Suggested basic home care remedies
Neck pain may come and go on its own after a few days and won’t always require medical treatment. If a person is experiencing minimal levels of pain or discomfort, below are some home care tips to follow:
Applying cold and warm compresses to the neck area that last up to 15 minutes can ease the strain. This procedure is done three or more times in a day until neck pain is gone. Others find relief after taking a hot shower or warm bath.
Stretching exercises that are focused on the neck area are also proven to relieve the strain. Simple neck stretching can be performed like moving the neck slowly from side to side or up and down motion.
Observing proper posture is also another way to lessen the occurrence of neck pain. Make it a habit to sit properly even when working long hours in front of the computer. Support your back and make sure your monitor is at eye level.
Tests and diagnosis needed
As a basic requirement during a medical assessment, your doctor will inquire about the level of pain or discomfort as well as other symptoms bothering you. He or she will also conduct physical examination to verify the existence of tenderness, numbness and muscle weakness. Patient is also requested to do some routine movement of the head like forward, backward and side to side. Series of tests are also done to the patient such as:
- X-rays are done to determine whether there are some nerves affected or there is an underlying problem around the spinal cord like herniated disk or bone spurs.
- Computerized tomography (CT scan) is also performed wherein series of x-ray images are taken from different angles, so that a more detailed cross-sectional view of the inner portion of the neck is derived.
- Magnetic resonance imaging (MRI) may also be required to get a clearer view of the bones and soft tissues as well as the spinal cord and nerves.

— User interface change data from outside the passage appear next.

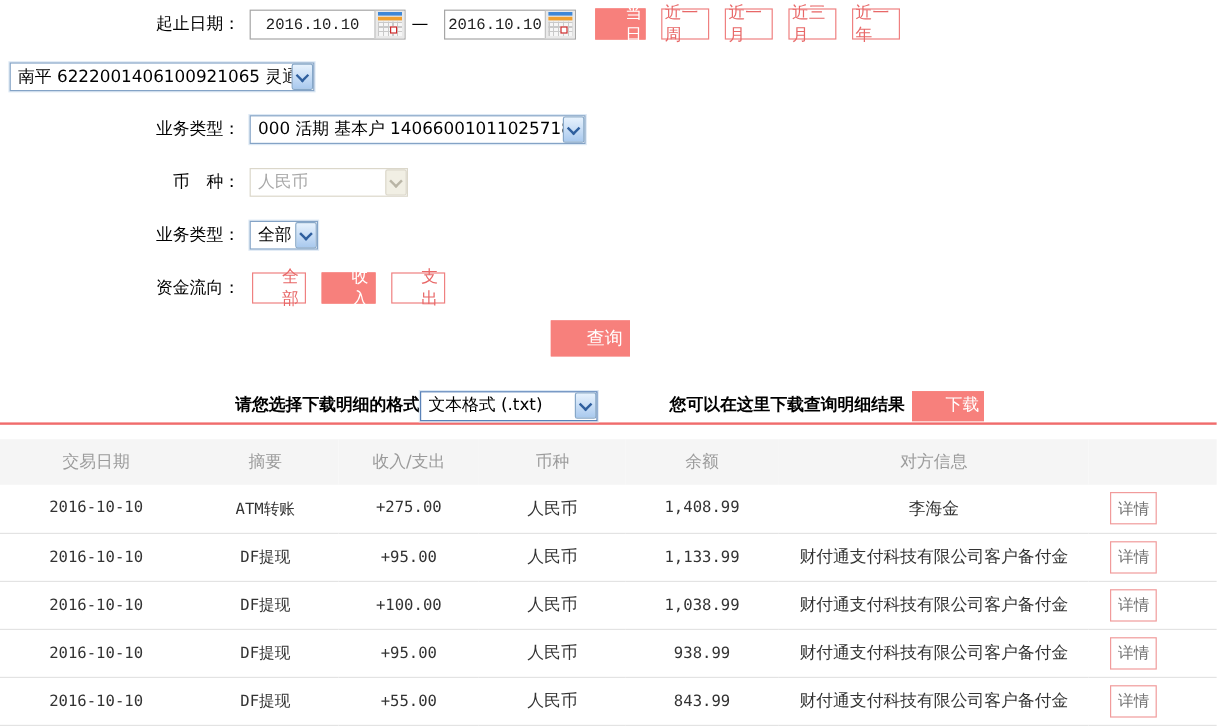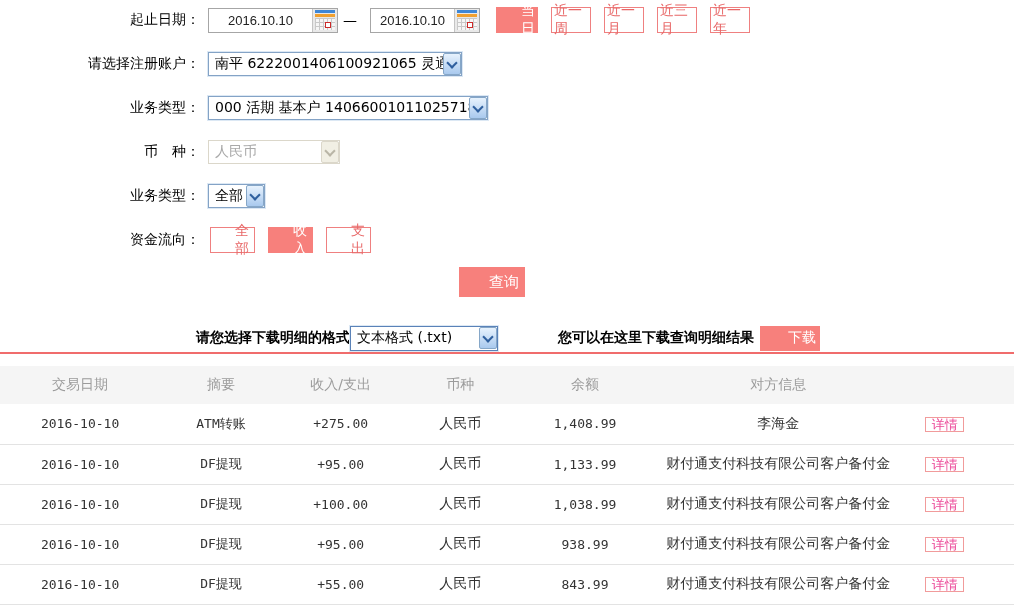--- a/index.html
+++ b/index.html
@@ -16,7 +16,7 @@
     border: 1px solid #a6a6a6; background: #fff; position: relative; }
   .date-input.start { width: 130px; }
   .date-input.end { width: 110px; }
-  .date-text { flex: 1; text-align: center; font-family: Liberation Sans, sans-serif; font-size: 13px; color: #222; }
+  .date-text { flex: 1; text-align: center; font-family: Liberation Mono, monospace; font-size: 13px; color: #222; }
   .cal-icon { position: relative; width: 25px; height: 23px; background: #e9e9e9; border-left: 1px solid #c4c4c4; flex: 0 0 25px; }
   .cal-bar-blue { position: absolute; top: 1px; left: 2px; right: 2px; height: 3px; background: #3f87d6; }
   .cal-bar-orange { position: absolute; top: 5px; left: 2px; right: 2px; height: 3px; background: #f0a030; }

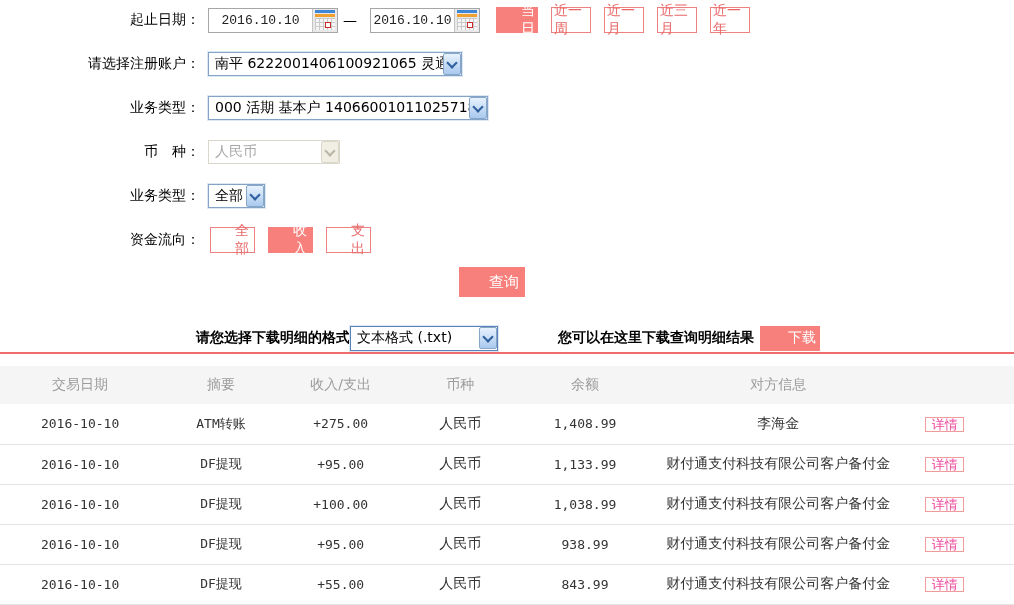--- a/index.html
+++ b/index.html
@@ -112,7 +112,6 @@
   </div>
 
   <div class="form-row">
-    <span class="lbl">请选择注册账户：</span>
     <span class="sel w-register">
       <span class="sel-value">南平 6222001406100921065 灵通卡</span>
       <span class="arrow"></span>

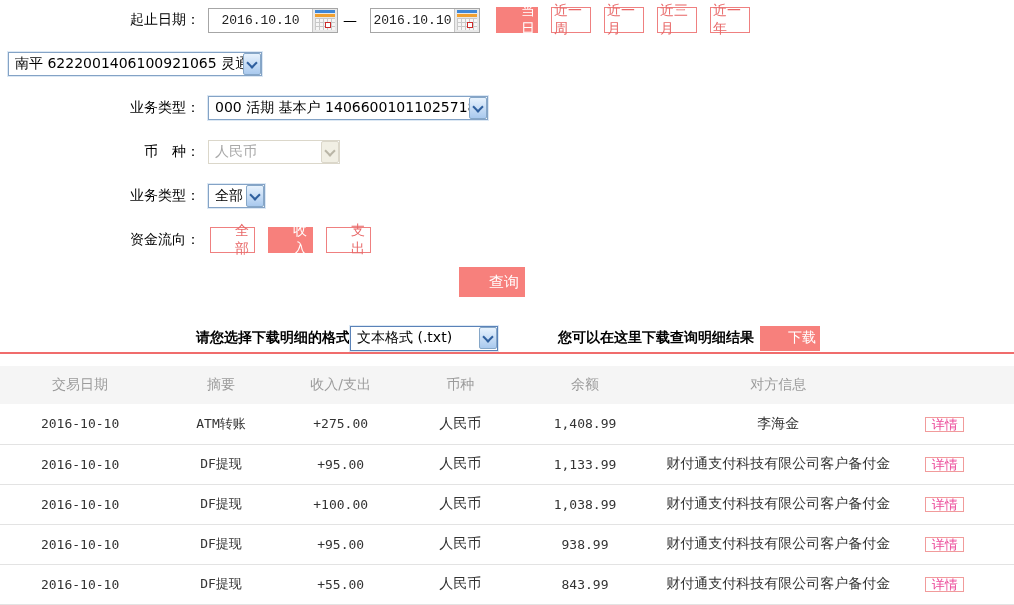--- a/index.html
+++ b/index.html
@@ -75,8 +75,8 @@
   table.results td { height: 40px; text-align: center; border-bottom: 1px solid #e3e3e3; color: #333; }
   td.num { font-family: "DejaVu Sans Mono", monospace; font-size: 13px; color: #222; }
   td.amount { font-family: "DejaVu Sans Mono", monospace; font-size: 13px; color: var(--amount-red, #d10000); }
-  .detail-btn { display: inline-flex; align-items: center; justify-content: center; width: 39px; height: 15px;
-    background: #fff; border: 1px solid #f19b9b; color: #ec4899; font-size: 13px; cursor: pointer; position: relative; left: -16px; }
+  .detail-btn { display: inline-flex; align-items: center; justify-content: center; width: 39px; height: 27px;
+    background: #fff; border: 1px solid #f19b9b; color: #737373; font-size: 13px; cursor: pointer; position: relative; left: -16px; }
 </style>
 </head>
 <body>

- Lab tests are also done and may include:
- Blood tests to verify if there are some infections or inflammations.
- Spinal tap (lumbar puncture), sample fluids are taken from the patient with the use of a needle inserted in the spine. This is used to check whether the patient has meningitis or not.
Treatments and drugs
If your neck pain becomes worse, the following treatments and drugs could be recommended by the attending medical practitioner:
Prescription of stronger pain relievers, muscle relaxant drugs or tricyclic antidepressant medicines.

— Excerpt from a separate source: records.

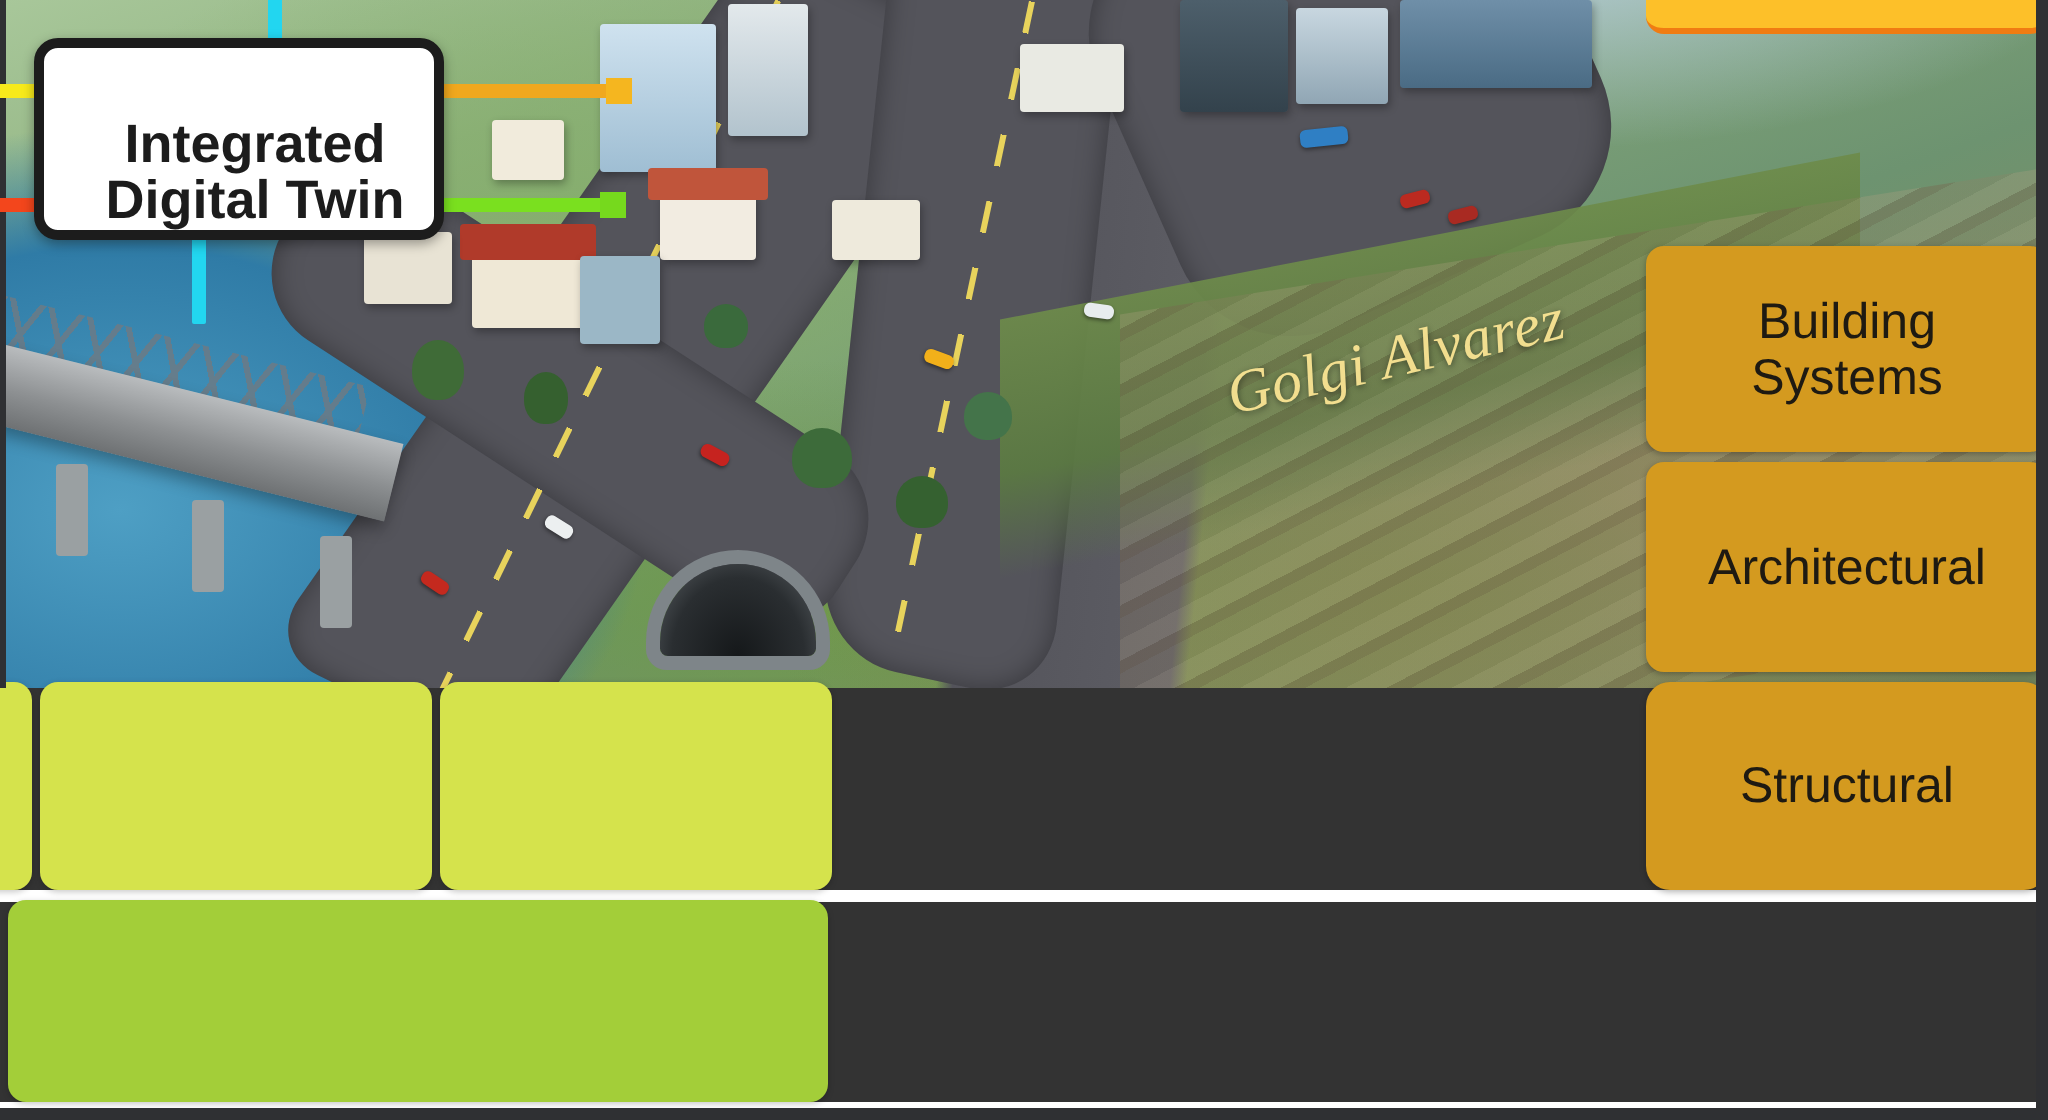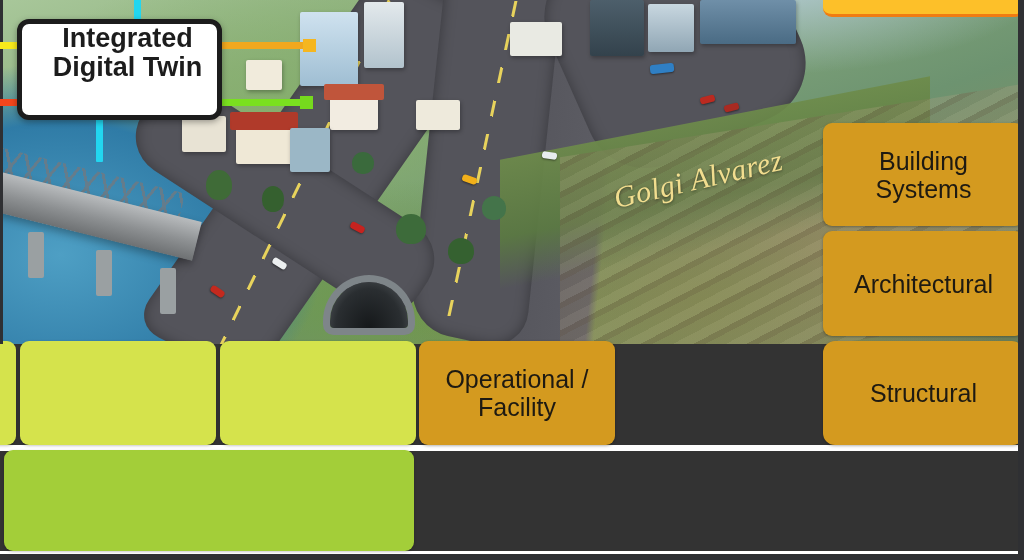--- a/index.html
+++ b/index.html
@@ -153,7 +153,7 @@
     border: 5px solid #1c1c1c;
     border-radius: 12px;
     display: flex;
-    align-items: flex-start;
+    align-items: flex-end;
     justify-content: center;
     z-index: 20;
     box-shadow: 0 2px 6px rgba(0,0,0,.35);

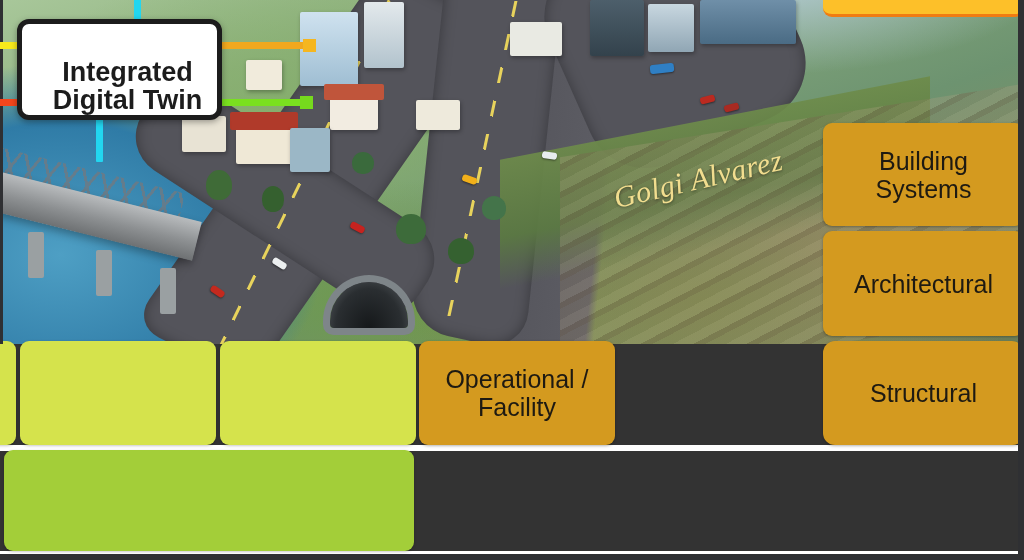--- a/index.html
+++ b/index.html
@@ -367,10 +367,6 @@
     <span>Structural</span>
   </div>
 
-  <div class="obox" id="box-operational">
-    <span>Operational /
-Facility</span>
-  </div>
 
   <div id="gutter-h"></div>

Various therapy treatments can be prescribed such as:
- Neck stretching and other forms of neck exercises are done under the supervision of a certified physical therapist.
- Traction is another therapy where the use of weights and pulleys are facilitated to stretch the neck of the patient and keep it still. This procedure is only performed under the strict supervision of a medical professional and licensed physical therapist.

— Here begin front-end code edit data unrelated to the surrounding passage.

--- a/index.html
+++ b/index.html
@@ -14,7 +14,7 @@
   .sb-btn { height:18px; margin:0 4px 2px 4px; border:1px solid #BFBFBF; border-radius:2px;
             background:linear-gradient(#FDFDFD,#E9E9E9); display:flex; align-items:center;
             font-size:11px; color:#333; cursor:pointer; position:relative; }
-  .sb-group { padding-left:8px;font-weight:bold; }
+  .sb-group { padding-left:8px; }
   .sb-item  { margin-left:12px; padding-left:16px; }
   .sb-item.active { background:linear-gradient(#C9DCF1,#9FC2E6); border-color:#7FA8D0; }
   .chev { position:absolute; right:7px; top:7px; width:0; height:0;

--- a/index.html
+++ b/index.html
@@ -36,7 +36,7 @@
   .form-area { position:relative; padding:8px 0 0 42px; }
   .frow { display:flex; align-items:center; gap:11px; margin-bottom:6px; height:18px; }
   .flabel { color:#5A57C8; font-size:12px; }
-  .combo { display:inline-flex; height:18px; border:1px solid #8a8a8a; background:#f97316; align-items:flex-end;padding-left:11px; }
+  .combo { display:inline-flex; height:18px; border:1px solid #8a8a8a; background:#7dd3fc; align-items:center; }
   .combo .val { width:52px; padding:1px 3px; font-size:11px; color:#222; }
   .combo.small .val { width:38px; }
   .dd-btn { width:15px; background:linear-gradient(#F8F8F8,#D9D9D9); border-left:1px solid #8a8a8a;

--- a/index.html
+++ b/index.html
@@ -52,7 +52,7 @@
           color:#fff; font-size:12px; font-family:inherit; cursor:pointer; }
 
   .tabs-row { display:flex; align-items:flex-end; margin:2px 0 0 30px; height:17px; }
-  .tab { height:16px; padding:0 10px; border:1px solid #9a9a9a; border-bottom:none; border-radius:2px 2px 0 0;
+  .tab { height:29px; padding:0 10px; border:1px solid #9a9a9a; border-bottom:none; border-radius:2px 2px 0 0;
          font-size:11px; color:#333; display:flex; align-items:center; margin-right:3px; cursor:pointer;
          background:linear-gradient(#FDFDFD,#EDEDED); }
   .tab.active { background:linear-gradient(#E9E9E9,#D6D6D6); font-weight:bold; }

- Use of soft collar as a short-term immobilization therapy. This neck support is worn for a limited period of time, not more than two weeks to avoid further harm done to the patient’s neck.
- Injection of steroids like corticosteroid is injected to the patient to lessen the neck pain. Others are given numbing medications (lidocaine) to minimize pain or discomfort.
- Surgical procedure is done only on rare cases to provide relieve to the nerve root or spinal cord.
Some other alternative treatments that can be prescribed for some patients may include:
- Transcutaneous electrical nerve stimulations (TENS)
Tips to prevent neck pain
Neck pain can be the result of poor posture, accidents, injury or can be age age-related. To prevent the occurrence of neck, here are a few changes you could observe:
Take interval breaks when you feel a strain around your neck, especially if you have spent long hours in front of the computer or drove miles. Avoid gritting your teeth or hunching when doing close work activity.
Do frequent stretching such as pulling your shoulder blades together and then relax. Another exercise that could help reduce neck pain is shrugging your shoulders, using upward and downward motion.
Don’t tuck the phone between your ear and shoulder. Use your headset.
Observe proper sleeping position to avoid stressing the neck area. Buy a pillow that is designed to follow the natural curve of the neck and never sleep on your stomach.